WORK INSTRUCTION
Write only the number of lines in the data that include the word "white".

Web page revision data:

----------

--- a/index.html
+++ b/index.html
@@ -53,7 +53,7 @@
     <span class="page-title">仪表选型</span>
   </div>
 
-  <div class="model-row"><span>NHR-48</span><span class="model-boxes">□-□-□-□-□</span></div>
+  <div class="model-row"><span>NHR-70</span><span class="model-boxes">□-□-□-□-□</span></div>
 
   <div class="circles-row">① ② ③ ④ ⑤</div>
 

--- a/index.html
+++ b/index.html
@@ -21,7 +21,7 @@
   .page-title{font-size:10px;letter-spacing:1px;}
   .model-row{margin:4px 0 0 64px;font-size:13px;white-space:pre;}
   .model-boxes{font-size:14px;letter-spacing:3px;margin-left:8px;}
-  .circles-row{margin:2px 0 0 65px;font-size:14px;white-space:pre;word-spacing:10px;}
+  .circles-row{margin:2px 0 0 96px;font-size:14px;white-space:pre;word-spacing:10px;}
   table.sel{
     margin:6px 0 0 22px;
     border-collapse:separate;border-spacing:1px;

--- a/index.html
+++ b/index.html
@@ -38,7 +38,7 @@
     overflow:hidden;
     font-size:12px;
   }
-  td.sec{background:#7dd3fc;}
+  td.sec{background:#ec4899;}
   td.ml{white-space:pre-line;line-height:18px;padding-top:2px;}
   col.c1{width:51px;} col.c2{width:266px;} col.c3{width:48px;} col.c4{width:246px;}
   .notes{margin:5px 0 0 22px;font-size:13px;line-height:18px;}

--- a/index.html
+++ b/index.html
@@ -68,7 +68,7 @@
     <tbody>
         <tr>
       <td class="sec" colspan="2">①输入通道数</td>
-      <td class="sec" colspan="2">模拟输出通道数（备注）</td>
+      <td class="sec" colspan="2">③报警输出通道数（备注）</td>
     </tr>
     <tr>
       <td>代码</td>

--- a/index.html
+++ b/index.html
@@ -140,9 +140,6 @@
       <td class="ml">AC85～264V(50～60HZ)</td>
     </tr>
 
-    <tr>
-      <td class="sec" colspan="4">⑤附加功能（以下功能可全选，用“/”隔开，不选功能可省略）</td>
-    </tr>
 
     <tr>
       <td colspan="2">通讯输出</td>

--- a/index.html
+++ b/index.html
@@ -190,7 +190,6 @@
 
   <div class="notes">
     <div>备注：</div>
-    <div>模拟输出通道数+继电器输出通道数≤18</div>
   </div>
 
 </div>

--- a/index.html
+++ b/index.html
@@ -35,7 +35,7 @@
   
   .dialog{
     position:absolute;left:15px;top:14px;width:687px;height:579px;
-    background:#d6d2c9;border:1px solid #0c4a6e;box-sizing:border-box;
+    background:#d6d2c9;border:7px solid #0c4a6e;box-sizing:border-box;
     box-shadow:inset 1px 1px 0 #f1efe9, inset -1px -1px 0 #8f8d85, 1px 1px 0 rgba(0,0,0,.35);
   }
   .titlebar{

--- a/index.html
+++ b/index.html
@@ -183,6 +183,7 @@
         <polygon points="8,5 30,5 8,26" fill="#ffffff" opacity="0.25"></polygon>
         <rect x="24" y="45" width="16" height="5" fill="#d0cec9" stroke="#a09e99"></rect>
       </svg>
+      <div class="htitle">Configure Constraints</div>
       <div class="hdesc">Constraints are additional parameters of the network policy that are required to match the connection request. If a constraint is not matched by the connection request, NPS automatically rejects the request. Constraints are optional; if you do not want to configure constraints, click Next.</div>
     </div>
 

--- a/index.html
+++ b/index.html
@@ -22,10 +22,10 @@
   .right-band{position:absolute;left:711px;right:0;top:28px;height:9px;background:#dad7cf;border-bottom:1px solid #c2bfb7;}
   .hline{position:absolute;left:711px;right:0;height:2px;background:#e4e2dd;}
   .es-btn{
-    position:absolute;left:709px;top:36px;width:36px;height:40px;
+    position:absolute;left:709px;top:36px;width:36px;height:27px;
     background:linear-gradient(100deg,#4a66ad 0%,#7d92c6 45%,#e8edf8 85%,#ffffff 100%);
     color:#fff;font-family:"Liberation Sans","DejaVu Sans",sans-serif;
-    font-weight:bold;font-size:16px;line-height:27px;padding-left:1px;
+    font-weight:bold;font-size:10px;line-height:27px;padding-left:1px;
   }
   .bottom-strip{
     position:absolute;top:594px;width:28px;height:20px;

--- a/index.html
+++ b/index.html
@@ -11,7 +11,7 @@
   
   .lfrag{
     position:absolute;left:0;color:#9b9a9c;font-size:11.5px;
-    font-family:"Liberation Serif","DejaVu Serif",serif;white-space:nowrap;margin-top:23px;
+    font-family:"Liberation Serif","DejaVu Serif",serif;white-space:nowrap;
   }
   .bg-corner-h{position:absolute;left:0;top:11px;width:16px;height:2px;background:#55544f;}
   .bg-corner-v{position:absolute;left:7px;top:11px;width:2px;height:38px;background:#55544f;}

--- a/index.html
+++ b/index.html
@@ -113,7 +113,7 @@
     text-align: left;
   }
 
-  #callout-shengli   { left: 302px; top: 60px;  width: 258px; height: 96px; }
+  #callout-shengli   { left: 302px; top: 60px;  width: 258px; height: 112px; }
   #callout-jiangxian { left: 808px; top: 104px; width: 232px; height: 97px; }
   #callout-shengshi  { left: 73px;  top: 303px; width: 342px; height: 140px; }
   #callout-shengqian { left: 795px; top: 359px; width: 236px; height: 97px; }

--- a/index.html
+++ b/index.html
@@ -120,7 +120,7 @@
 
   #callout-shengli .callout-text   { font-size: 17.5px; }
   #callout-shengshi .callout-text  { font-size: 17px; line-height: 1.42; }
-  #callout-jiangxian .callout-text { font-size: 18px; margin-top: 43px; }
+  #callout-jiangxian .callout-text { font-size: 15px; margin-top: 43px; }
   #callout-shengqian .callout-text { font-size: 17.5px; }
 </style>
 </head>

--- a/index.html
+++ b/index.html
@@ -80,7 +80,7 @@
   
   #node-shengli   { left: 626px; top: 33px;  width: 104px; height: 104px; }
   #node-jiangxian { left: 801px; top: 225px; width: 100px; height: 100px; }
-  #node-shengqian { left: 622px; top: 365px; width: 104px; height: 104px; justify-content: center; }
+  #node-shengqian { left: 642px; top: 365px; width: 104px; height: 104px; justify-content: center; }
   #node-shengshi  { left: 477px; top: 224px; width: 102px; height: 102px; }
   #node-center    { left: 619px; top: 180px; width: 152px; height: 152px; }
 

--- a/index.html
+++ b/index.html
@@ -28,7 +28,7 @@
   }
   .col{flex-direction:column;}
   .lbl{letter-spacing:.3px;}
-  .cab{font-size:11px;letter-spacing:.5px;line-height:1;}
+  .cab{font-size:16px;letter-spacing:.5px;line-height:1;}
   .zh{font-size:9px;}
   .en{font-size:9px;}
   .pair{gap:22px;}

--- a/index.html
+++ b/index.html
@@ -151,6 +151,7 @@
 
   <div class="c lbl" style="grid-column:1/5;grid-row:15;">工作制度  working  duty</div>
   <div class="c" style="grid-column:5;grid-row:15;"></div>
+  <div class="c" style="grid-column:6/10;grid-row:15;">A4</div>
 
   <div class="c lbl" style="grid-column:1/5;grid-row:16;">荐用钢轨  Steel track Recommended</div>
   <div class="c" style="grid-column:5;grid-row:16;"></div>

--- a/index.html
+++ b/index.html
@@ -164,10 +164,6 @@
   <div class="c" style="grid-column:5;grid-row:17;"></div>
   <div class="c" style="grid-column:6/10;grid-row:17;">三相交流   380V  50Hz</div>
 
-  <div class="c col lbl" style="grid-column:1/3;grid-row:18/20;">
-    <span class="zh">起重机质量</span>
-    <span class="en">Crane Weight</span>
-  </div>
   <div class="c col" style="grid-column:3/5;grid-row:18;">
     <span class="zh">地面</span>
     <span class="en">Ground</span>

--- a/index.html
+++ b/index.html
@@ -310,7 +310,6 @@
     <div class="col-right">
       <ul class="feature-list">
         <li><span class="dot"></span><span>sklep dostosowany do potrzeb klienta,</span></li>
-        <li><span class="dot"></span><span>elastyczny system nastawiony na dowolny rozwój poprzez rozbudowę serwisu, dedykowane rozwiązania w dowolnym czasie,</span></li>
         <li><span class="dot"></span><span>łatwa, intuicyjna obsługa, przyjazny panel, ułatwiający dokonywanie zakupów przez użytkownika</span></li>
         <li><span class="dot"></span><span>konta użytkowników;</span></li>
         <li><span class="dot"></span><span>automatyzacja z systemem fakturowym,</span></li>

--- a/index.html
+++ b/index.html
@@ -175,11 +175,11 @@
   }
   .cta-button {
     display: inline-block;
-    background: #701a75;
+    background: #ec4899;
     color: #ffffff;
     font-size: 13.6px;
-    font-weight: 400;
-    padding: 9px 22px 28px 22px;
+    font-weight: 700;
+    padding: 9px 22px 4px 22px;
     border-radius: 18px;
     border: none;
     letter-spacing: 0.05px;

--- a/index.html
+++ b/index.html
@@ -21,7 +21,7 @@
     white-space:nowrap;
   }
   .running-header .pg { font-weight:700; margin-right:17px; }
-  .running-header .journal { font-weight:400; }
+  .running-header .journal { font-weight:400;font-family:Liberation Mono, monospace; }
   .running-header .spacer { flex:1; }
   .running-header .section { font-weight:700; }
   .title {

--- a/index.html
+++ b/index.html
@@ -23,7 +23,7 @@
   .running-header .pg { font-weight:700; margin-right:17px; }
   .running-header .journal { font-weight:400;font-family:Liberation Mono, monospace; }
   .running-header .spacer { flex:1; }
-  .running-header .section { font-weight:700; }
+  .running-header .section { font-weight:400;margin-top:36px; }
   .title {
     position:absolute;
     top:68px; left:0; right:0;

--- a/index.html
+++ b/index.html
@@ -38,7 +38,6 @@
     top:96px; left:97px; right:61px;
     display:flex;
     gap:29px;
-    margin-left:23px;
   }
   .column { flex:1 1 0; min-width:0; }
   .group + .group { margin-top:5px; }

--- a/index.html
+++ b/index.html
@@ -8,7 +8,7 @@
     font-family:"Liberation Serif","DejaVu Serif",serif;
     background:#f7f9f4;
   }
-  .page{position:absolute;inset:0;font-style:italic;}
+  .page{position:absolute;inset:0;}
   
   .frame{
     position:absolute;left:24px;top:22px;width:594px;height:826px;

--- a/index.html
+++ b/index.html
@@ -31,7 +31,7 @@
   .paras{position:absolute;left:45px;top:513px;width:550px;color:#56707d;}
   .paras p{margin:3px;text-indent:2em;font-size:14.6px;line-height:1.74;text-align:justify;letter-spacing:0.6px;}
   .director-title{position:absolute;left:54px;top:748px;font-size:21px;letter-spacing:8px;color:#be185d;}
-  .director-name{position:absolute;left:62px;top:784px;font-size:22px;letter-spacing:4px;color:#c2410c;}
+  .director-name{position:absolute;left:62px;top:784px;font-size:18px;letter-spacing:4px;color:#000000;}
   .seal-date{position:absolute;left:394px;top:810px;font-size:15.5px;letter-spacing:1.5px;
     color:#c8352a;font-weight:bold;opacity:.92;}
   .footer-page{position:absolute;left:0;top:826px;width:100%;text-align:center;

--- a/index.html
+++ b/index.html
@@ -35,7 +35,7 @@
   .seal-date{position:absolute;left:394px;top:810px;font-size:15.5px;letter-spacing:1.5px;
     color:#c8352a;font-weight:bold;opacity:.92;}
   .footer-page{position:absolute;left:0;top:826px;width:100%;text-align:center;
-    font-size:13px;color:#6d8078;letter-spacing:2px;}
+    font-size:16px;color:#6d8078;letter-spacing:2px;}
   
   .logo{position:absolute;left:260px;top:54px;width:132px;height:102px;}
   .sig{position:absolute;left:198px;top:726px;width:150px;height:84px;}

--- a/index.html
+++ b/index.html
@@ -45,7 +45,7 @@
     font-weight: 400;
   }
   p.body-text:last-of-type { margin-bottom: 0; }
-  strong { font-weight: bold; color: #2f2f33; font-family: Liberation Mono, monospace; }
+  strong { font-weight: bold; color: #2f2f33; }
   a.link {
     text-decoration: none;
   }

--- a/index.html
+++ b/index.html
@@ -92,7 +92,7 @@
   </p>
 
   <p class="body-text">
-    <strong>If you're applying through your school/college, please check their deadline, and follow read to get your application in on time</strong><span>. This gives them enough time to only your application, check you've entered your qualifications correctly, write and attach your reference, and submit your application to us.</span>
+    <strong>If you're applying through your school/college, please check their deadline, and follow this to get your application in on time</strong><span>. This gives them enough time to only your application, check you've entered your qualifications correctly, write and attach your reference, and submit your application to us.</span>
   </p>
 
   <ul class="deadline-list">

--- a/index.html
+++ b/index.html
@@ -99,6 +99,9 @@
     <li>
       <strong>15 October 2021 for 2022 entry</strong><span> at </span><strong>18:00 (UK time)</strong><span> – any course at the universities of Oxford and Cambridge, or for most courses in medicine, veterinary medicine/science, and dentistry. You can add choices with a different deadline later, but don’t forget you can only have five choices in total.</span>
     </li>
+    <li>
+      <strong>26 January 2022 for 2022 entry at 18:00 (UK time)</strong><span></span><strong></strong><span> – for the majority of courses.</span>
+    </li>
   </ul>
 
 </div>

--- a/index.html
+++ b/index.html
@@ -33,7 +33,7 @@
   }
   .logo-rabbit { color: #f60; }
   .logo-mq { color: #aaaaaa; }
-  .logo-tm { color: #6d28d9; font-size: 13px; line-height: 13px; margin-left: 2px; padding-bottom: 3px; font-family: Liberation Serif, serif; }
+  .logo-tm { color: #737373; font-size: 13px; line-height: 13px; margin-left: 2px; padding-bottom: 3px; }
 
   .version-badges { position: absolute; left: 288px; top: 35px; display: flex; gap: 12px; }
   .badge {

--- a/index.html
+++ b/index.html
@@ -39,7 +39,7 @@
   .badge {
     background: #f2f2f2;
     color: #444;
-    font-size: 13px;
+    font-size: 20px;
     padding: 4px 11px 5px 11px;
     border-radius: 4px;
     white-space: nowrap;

----------

RESULT OF THIS TASK
8